§ PROBLEM REQUIREMENTS: Within the records that follow, find every line containing the string "height". Copy those lines.
___ DATA IN THIS EXERCISE ___
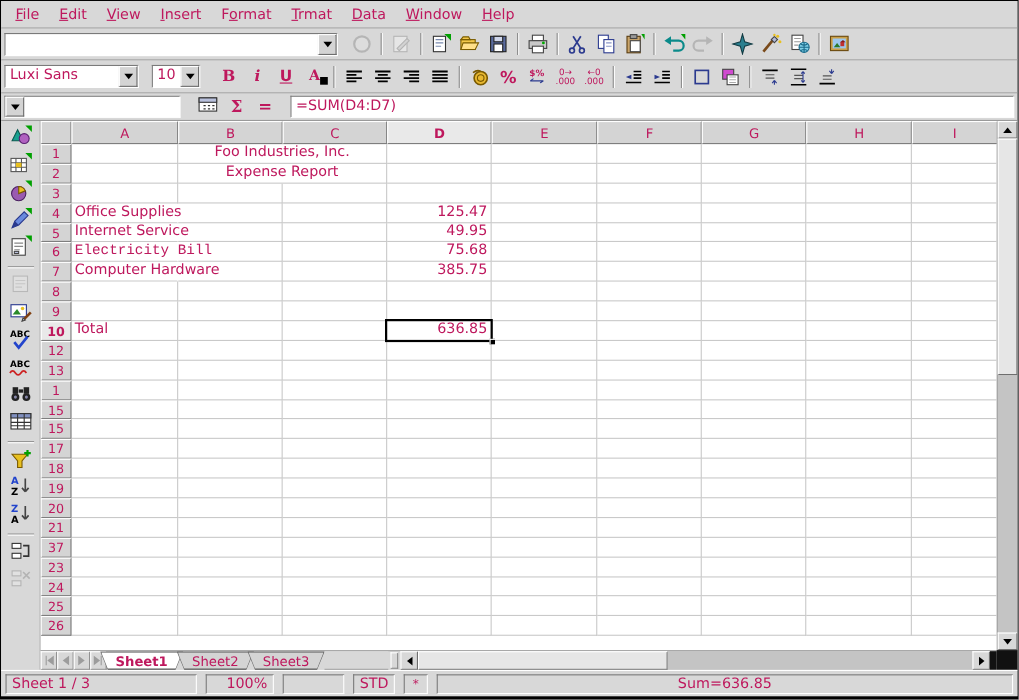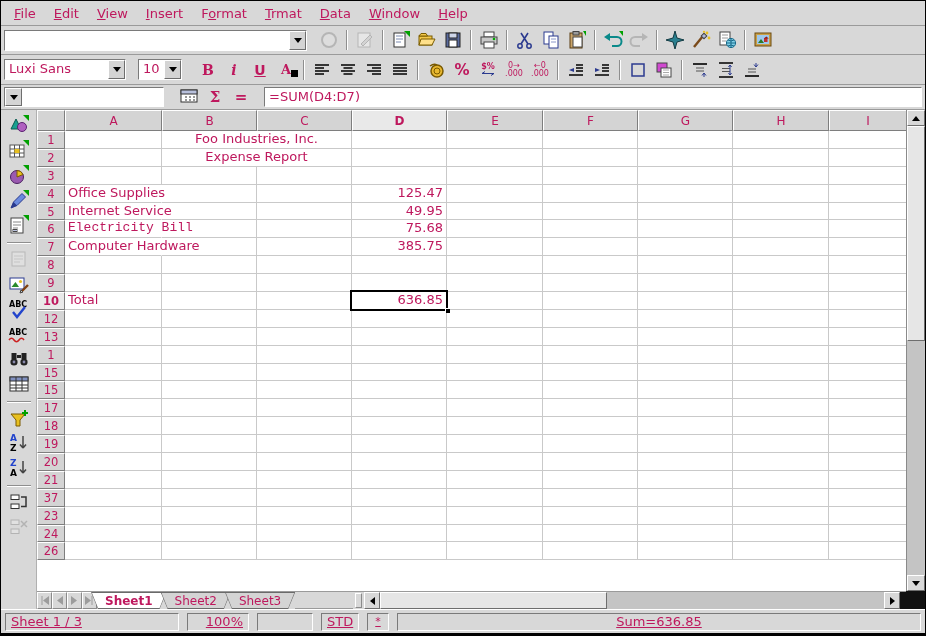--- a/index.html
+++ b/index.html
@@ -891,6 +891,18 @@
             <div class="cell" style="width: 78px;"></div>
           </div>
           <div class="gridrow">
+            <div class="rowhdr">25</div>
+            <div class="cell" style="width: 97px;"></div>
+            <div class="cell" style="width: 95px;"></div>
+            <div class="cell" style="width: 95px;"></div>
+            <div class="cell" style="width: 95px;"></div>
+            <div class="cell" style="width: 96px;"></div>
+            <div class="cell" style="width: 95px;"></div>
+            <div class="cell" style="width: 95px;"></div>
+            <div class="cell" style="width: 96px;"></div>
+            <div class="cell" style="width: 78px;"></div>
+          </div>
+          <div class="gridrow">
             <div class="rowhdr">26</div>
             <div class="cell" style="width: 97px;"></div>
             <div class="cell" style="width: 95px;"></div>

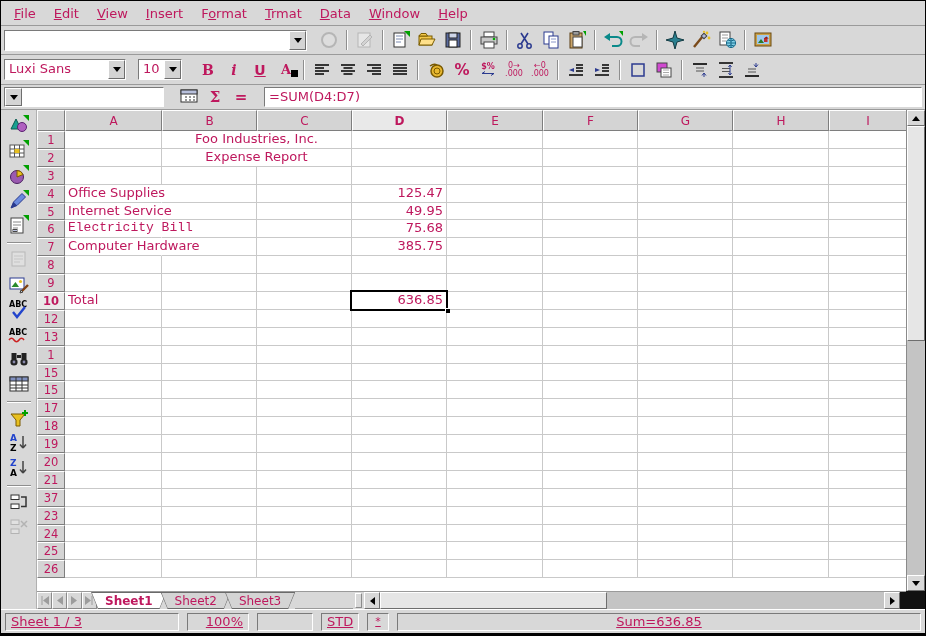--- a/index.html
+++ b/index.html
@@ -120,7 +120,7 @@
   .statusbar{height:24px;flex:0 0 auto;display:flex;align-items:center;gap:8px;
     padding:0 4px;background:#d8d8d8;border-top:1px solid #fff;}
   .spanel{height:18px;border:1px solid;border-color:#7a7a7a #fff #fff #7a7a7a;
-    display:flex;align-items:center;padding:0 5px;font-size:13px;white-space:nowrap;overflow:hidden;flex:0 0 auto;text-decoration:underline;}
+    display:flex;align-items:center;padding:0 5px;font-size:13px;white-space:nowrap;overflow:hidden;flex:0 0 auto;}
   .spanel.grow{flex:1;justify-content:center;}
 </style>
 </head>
___
§ TASK RESPONSE:
   .statusbar{height:24px;flex:0 0 auto;display:flex;align-items:center;gap:8px;
   .spanel{height:18px;border:1px solid;border-color:#7a7a7a #fff #fff #7a7a7a;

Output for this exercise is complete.